Édito du Rédacteur en chef d’UFAL Info, Nicolas Pomiès.
Le compte-rendu du Conseil des ministres du 10 octobre 2018 concernant le dépôt du projet de loi de financement de la Sécurité sociale (PLFSS) est très clair sur la doctrine qui guide le Gouvernement pour son établissement. Il y est en effet écrit que ce « PLFSS 2019 s’inscrit tout d’abord dans la continuité des décisions prises pour libérer l’activité économique ».
L’objectif assigné à la Sécurité sociale n’est donc plus comme à sa création en 1945 de « garantir les travailleurs et leurs familles contre les risques de toute nature susceptibles de réduire ou de supprimer leur capacité de gain, de couvrir les charges de maternité et les charges de famille qu’ils supportent ».
Or, le vieillissement est bien un risque officiellement identifié : l’Organisation Mondiale de la Santé (OMS) relève que le vieillissement est un phénomène planétaire. La population des soixante ans et plus est celle qui augmente le plus vite, ce qui s’accompagne de difficultés particulières auxquelles tous les pays devront faire face. Il est donc essentiel de préparer les soignants et les sociétés à répondre aux besoins des personnes âgées. Pourtant tout est fait pour retarder la retraite de l’emploi des salariés. C’est même un objectif du Traité Européen de Lisbonne qui engage la France à atteindre un taux d’emploi des seniors (+ de 45 ans) de 50 %. Le risque de vieillesse est malgré cela parfaitement identifié et les entreprises françaises de plus de 50 salariés sont tenues d’aménager les postes de travail de leurs seniors. « Libérer le travail » consiste donc à aménager l’exploitation et rendre impossible la retraite.
C’est pourquoi le chantier d’une vaste réforme des retraites visant à transformer radicalement notre système par répartition, annoncé pendant la campagne présidentielle, a été lancé par le Président Macron.
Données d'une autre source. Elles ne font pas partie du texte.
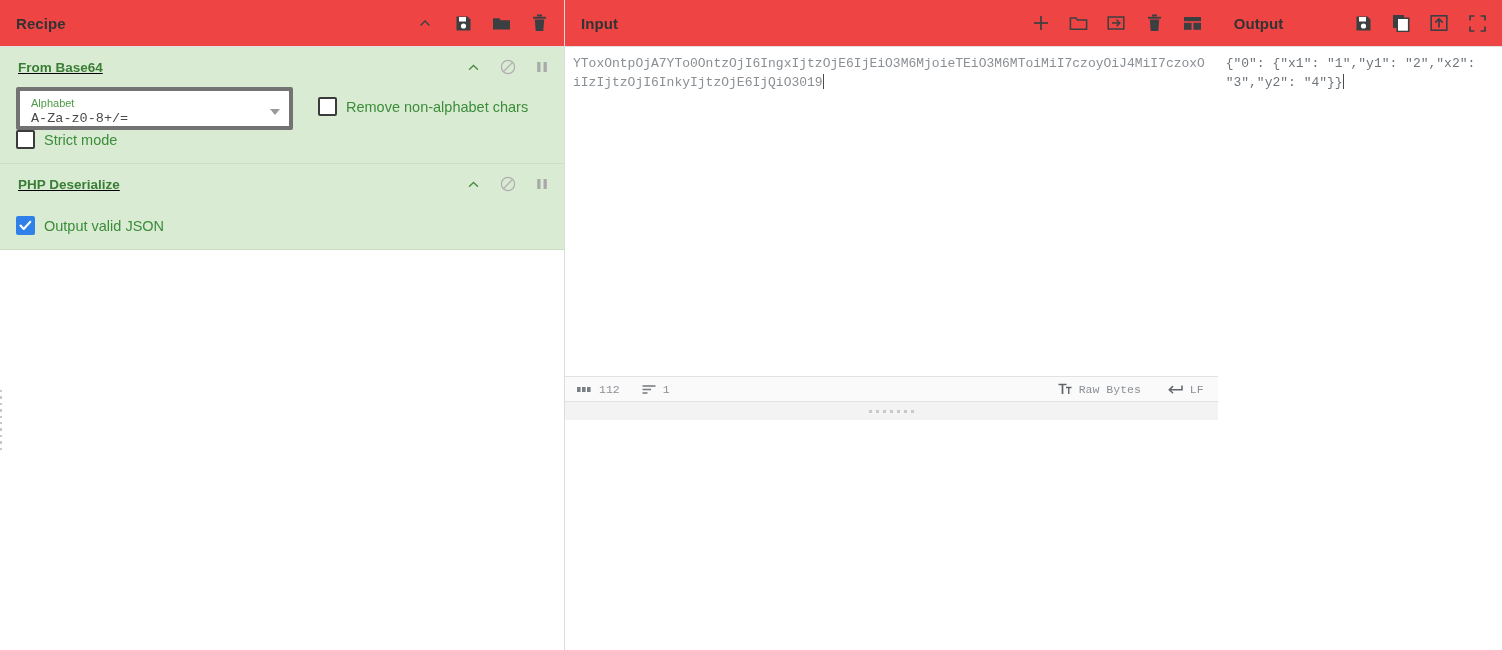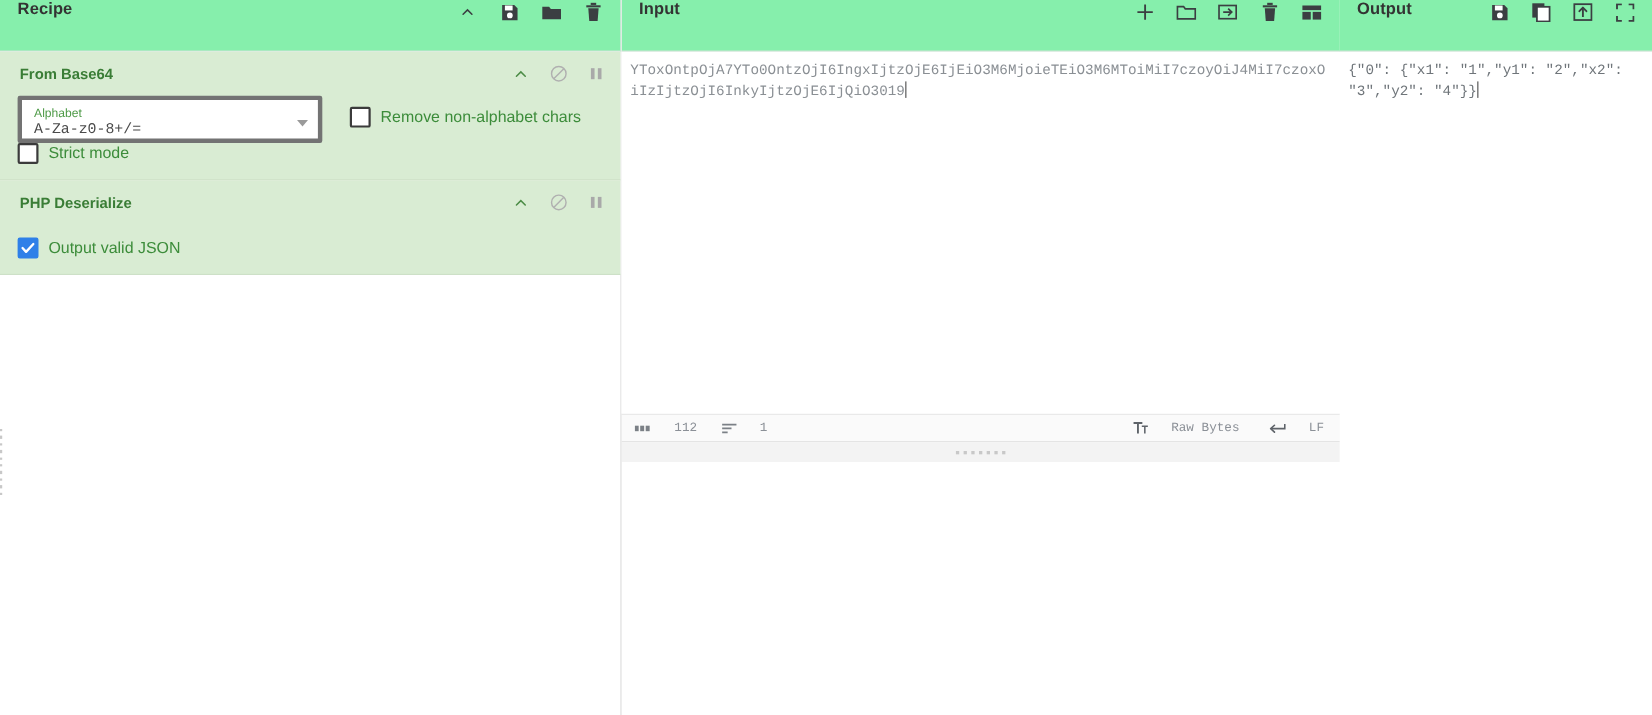--- a/index.html
+++ b/index.html
@@ -13,42 +13,42 @@
   
   .recipe-pane {
     width: 565px; height: 650px;
     border-right: 1px solid #dcdcdc;
     display: flex; flex-direction: column;
     background: #fff;
     position: relative;
   }
   .pane-title-bar {
     height: 47px; flex: 0 0 47px;
-    background: #86efac;
+    background: #ef4444;
     border-bottom: 1px solid #e0e0e0;
-    display: flex; align-items: flex-start;
+    display: flex; align-items: center;
     padding: 0 14px 0 16px;
   }
   .pane-title {
     font-size: 15px; font-weight: bold; color: #333;
     letter-spacing: .1px;
   }
   .title-icons { margin-left: auto; display: flex; align-items: center; gap: 16px; }
   .ticon { width: 22px; height: 22px; display: flex; align-items: center; justify-content: center; color: #3b3f42; cursor: pointer; }
   .ticon svg { display: block; }
 
   .recipe-list { background: #fff; }
   .operation {
     background: #d9ecd3;
     border-bottom: 1px solid #cde0c7;
     padding: 0 0 14px 0;
   }
   .op-head {
     display: flex; align-items: center;
-    height: 40px; padding: 0 16px 0 18px;
+    height: 40px; padding: 0 16px 0 18px; text-decoration: underline;
   }
   .op-title {
     font-size: 13.5px; font-weight: bold; color: #3a7d36;
   }
   .op-icons { margin-left: auto; display: flex; align-items: center; gap: 20px; }
   .op-ic { cursor: pointer; display: flex; align-items: center; justify-content: center; }
   .chev-green { color: #4c8c46; }
   .gray-ic { color: #b0b0b0; }
 
   .op-body { padding: 0 16px; }
@@ -125,21 +125,21 @@
   .status-bar {
     height: 26px; flex: 0 0 26px;
     background: #fafafa;
     border-top: 1px solid #e2e2e2;
     border-bottom: 1px solid #e2e2e2;
     display: flex; align-items: center;
     padding: 0 14px 0 12px;
     font-size: 11.5px; color: #8b9097;
     font-family: "Liberation Mono", monospace;
   }
-  .st-item { display: flex; align-items: center; gap: 21px; margin-right: 22px; }
+  .st-item { display: flex; align-items: center; gap: 7px; margin-right: 22px; }
   .st-right { margin-left: auto; display: flex; align-items: center; }
   .st-right .st-item { margin-right: 0; margin-left: 26px; }
   .st-ic { color: #6b7076; display: flex; align-items: center; }
 
   .splitter-h {
     height: 18px; flex: 0 0 18px;
     background: #f3f3f3;
     display: flex; align-items: center; justify-content: center;
     cursor: row-resize;
   }

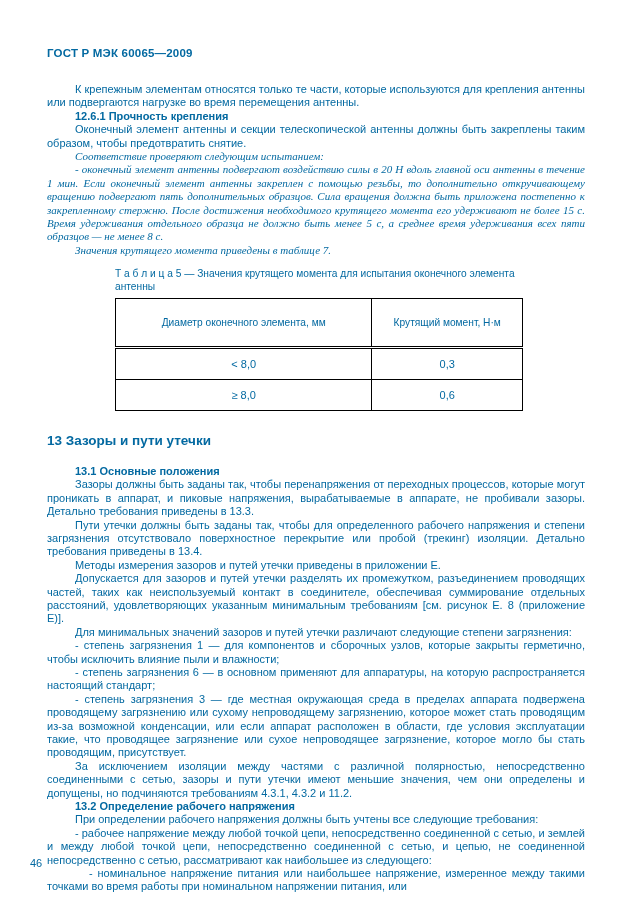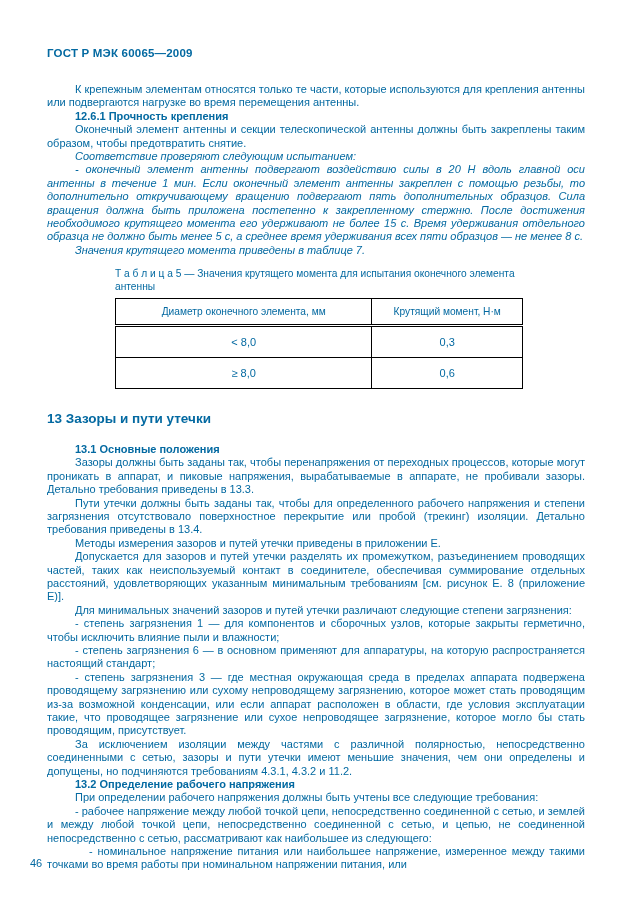--- a/index.html
+++ b/index.html
@@ -22,21 +22,21 @@
   }
   p{
     margin:0;
     font-size:11px;
     line-height:13.4px;
     text-align:justify;
   }
   .ind{text-indent:28px;}
   .ind2{text-indent:42px;}
   .bold{font-weight:bold;}
-  .it{font-style:italic;}
+  .it{font-style:italic;font-family:Liberation Serif, serif;}
   .note{
     font-size:10.2px;
     line-height:12.8px;
     margin:3px 0;
   }
   .caption{
     font-size:10.2px;
     line-height:12.8px;
     text-align:left;
     margin:11px 0 4px 68px;
@@ -49,21 +49,21 @@
     table-layout:fixed;
   }
   table.t7 th, table.t7 td{
     border:1px solid #000;
     text-align:center;
     vertical-align:middle;
   }
   table.t7 th{
     font-weight:normal;
     font-size:10.2px;
-    padding:7px 4px;
+    padding:18px 4px;
     border-bottom:3px double #000;
   }
   table.t7 td{
     font-size:11px;
     padding:9px 4px;
   }
   .col-diam{width:63%;}
   .col-torq{width:37%;}
   .h-section{
     font-size:13.5px;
L’objectif de cette réforme est d’unifier l’ensemble des régimes de retraites actuels (régime général, régimes complémentaires obligatoires et régimes spéciaux) dans un régime unique par points à cotisations définies.
Cesser de baser le niveau des retraites sur de solides annuités acquises par le travail (car les cotisations sociales sont partie intégrante de la rémunération du travail) au profit d’un système aléatoire de points à valeur variable : tel est le programme que le Président Macron applique à près de 27 millions de salariés. Retraite par points et/ou système dits notionnels sont en réalité deux moyens d’individualiser le rapport à la pension et, surtout, d’en faire baisser le montant.
La part de PIB attribuée aux retraites est aujourd’hui égale à 14 %. Le nombre de retraités augmentera d’ici à 2050, mais il n’est pas pour autant envisagé d’augmenter cette part. Le montant des retraites doit donc mécaniquement baisser. C’est d’ailleurs la suite logique des attaques contre le pouvoir d’achat des retraités actuels au moyen de l’augmentation de la CSG sur les pensions et de la déconnexion complète de leur augmentation de l’inflation. Le PIB de la France augmentant chaque année, c’est bien une nouvelle part qui est destinée à augmenter les dividendes des actionnaires.
Le système à points équivaut, dans les faits, au système de retraite à l’américaine, par capitalisation. C’est ce que nous décrivons comme un véritable enfer actuariel. En effet, la part des retraites par répartition diminuant, les salariés qui en ont les moyens se tourneront vers les assurances privées et les fonds de pension à la française. La finance spéculatrice a donc de beaux jours devant elle !
« Dans une France libérée, nous libérerons le peuple des angoisses du lendemain ! » a écrit le résistant Ambroize Croizat le 14 janvier 1944. Or, en livrant une partie plus importante des retraites aux marchés, le Président Macron replonge les Français dans la peur du lendemain et les incertitudes.
La République apparaît de moins en moins sociale. Assistons-nous à son Requiem ?
Les annonces floues de réforme de la loi de 1905 semblent confirmer la volonté du Gouvernement d’organiser le repli de la République. Mai 68 était déjà critiqué, 1945 a été éliminé, 1936 atténué, 1905 réformé : il ne reste plus aux politiques rétrogrades qu’à défaire la loi de 1901 sur la liberté associative, celle de 1884 sur la liberté syndicale et celle de 1881 sur la liberté de la presse, et nous assisterons au retour de l’Ancien Régime d’avant 1789.
L’attaque actuelle contre nos retraites sonnera-t-elle la mobilisation pour la reconquête ? L’UFAL analyse, réfléchit et produit des arguments d’auto-défense. La force de l’UFAL est sa liaison avec les citoyens et les familles. Le devoir de tout républicain conscient et conséquent est de lui donner de la masse. Grâce à vous, notre association aura du poids dans cette mère des batailles que constitue la défense de nos retraites. À bientôt donc sur les champs des luttes.